◆ **EXERCISE INPUT**
──────
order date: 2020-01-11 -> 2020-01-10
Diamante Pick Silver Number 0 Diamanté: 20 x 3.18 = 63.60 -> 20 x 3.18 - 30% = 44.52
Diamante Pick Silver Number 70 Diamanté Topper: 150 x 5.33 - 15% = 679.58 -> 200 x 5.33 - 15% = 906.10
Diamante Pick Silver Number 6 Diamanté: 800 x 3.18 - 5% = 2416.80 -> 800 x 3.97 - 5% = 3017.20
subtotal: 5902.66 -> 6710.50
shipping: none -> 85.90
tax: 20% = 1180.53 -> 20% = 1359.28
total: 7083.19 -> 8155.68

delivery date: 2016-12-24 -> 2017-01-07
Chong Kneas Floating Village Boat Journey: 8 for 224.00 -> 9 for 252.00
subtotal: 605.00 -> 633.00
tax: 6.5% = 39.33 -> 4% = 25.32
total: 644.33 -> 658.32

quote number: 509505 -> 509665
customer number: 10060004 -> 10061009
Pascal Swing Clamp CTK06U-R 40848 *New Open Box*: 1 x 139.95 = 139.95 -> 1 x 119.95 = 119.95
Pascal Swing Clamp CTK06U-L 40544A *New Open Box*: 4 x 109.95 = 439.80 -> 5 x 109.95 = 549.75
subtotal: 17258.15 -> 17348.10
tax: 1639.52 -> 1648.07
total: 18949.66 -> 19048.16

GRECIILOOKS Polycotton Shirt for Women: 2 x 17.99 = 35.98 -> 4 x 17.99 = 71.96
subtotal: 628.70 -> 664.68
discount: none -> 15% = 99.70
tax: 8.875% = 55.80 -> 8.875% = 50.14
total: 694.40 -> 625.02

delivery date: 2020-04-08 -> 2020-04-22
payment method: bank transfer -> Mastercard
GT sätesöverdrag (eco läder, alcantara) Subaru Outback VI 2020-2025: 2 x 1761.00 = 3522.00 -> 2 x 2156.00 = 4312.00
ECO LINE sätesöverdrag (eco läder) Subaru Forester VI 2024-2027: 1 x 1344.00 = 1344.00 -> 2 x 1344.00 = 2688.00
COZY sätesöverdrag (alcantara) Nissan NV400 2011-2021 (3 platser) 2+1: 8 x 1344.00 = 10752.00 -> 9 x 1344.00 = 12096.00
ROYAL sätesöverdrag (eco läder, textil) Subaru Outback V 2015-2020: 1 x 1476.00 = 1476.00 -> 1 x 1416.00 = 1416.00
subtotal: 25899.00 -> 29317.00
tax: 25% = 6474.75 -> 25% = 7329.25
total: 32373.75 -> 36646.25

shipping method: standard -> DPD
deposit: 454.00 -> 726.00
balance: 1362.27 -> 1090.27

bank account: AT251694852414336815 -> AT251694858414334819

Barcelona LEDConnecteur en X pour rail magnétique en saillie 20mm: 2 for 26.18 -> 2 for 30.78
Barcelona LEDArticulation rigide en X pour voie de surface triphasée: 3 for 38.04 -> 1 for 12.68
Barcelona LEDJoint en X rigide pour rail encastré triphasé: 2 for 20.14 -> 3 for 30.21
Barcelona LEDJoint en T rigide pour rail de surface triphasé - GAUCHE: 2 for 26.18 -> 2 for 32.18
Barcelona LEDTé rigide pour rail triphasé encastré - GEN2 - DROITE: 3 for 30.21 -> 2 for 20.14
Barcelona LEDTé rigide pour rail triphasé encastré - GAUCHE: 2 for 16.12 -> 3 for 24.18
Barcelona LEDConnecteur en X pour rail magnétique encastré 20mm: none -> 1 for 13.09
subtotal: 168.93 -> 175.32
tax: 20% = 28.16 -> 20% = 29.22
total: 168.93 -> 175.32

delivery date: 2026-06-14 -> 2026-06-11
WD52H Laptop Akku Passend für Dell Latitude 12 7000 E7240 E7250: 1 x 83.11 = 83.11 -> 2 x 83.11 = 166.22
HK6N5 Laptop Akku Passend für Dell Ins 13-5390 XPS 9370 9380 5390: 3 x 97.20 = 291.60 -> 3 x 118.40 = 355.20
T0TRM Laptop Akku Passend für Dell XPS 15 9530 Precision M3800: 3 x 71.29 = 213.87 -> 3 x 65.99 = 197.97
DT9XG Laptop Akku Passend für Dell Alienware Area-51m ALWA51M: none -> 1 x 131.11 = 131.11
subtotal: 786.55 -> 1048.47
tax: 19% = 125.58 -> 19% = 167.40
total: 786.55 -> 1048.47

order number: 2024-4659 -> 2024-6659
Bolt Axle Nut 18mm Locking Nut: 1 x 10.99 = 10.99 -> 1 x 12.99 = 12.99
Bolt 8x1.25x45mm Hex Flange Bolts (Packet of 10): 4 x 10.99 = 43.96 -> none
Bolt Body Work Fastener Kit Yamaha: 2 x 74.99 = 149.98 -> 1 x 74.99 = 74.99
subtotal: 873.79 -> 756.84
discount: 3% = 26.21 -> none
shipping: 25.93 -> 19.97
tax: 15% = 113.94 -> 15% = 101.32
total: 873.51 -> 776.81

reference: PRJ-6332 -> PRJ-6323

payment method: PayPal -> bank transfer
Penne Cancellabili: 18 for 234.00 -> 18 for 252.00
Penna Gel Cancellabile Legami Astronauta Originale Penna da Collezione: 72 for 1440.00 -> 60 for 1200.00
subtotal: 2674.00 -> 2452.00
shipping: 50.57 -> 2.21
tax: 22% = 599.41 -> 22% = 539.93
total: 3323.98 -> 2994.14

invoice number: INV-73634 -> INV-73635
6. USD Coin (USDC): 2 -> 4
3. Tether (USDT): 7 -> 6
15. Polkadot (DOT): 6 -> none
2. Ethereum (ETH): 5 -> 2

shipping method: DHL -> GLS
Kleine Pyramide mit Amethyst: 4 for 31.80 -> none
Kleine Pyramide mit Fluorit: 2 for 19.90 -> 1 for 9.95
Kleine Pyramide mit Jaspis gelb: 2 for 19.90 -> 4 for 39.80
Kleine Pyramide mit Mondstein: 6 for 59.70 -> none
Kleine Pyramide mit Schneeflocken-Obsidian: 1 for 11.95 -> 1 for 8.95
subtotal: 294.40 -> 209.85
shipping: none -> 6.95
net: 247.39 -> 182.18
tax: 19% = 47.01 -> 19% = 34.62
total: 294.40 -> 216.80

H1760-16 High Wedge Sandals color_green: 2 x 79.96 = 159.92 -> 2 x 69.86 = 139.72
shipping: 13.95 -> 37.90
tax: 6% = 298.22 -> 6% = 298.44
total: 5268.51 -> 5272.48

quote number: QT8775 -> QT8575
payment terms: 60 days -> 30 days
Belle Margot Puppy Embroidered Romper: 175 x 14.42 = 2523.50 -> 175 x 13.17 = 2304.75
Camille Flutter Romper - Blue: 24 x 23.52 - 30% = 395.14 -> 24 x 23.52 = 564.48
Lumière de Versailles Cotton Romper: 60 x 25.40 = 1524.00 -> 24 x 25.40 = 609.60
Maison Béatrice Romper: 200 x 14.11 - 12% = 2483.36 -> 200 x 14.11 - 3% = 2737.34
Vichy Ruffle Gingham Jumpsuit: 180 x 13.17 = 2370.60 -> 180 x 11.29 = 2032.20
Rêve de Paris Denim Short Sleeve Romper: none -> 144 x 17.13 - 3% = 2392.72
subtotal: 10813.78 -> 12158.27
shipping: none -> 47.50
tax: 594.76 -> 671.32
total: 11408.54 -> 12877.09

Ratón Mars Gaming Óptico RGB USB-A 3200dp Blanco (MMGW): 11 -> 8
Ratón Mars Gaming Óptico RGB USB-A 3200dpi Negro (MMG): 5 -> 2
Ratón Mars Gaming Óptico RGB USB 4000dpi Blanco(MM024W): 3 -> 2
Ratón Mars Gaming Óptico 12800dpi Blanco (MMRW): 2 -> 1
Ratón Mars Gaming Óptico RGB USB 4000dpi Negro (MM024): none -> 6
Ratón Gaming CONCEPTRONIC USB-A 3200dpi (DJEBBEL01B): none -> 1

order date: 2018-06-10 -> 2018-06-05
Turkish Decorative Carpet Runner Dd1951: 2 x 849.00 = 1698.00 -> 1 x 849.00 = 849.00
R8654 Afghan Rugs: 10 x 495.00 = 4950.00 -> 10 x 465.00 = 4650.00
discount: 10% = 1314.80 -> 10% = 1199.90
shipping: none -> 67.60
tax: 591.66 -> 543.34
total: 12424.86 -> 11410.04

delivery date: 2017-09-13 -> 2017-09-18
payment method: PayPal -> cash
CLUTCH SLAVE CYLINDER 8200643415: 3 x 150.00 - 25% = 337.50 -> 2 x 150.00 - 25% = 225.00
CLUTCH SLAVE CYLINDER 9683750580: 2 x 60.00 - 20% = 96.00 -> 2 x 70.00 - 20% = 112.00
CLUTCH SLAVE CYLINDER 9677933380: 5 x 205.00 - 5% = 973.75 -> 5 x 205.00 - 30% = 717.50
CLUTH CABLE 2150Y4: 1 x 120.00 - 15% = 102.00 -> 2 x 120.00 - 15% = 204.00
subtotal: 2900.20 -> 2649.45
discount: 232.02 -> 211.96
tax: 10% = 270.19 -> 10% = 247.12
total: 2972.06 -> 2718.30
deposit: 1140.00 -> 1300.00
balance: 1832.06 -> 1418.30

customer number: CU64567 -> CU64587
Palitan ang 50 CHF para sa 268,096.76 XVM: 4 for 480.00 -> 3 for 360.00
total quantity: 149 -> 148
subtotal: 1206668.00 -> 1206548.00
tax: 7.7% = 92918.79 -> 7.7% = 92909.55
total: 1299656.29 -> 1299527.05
──────
◆ **TASK ITEM**
Taking the entries above, write out exactly each line from the one holding "delivery date: 2017-09-13 -> 2017-09-18" to the one holding "tax: 7.7% = 92918.79 -> 7.7% = 92909.55", both included, and stop there.

◆ **WRITTEN ANSWER**
delivery date: 2017-09-13 -> 2017-09-18
payment method: PayPal -> cash
CLUTCH SLAVE CYLINDER 8200643415: 3 x 150.00 - 25% = 337.50 -> 2 x 150.00 - 25% = 225.00
CLUTCH SLAVE CYLINDER 9683750580: 2 x 60.00 - 20% = 96.00 -> 2 x 70.00 - 20% = 112.00
CLUTCH SLAVE CYLINDER 9677933380: 5 x 205.00 - 5% = 973.75 -> 5 x 205.00 - 30% = 717.50
CLUTH CABLE 2150Y4: 1 x 120.00 - 15% = 102.00 -> 2 x 120.00 - 15% = 204.00
subtotal: 2900.20 -> 2649.45
discount: 232.02 -> 211.96
tax: 10% = 270.19 -> 10% = 247.12
total: 2972.06 -> 2718.30
deposit: 1140.00 -> 1300.00
balance: 1832.06 -> 1418.30

customer number: CU64567 -> CU64587
Palitan ang 50 CHF para sa 268,096.76 XVM: 4 for 480.00 -> 3 for 360.00
total quantity: 149 -> 148
subtotal: 1206668.00 -> 1206548.00
tax: 7.7% = 92918.79 -> 7.7% = 92909.55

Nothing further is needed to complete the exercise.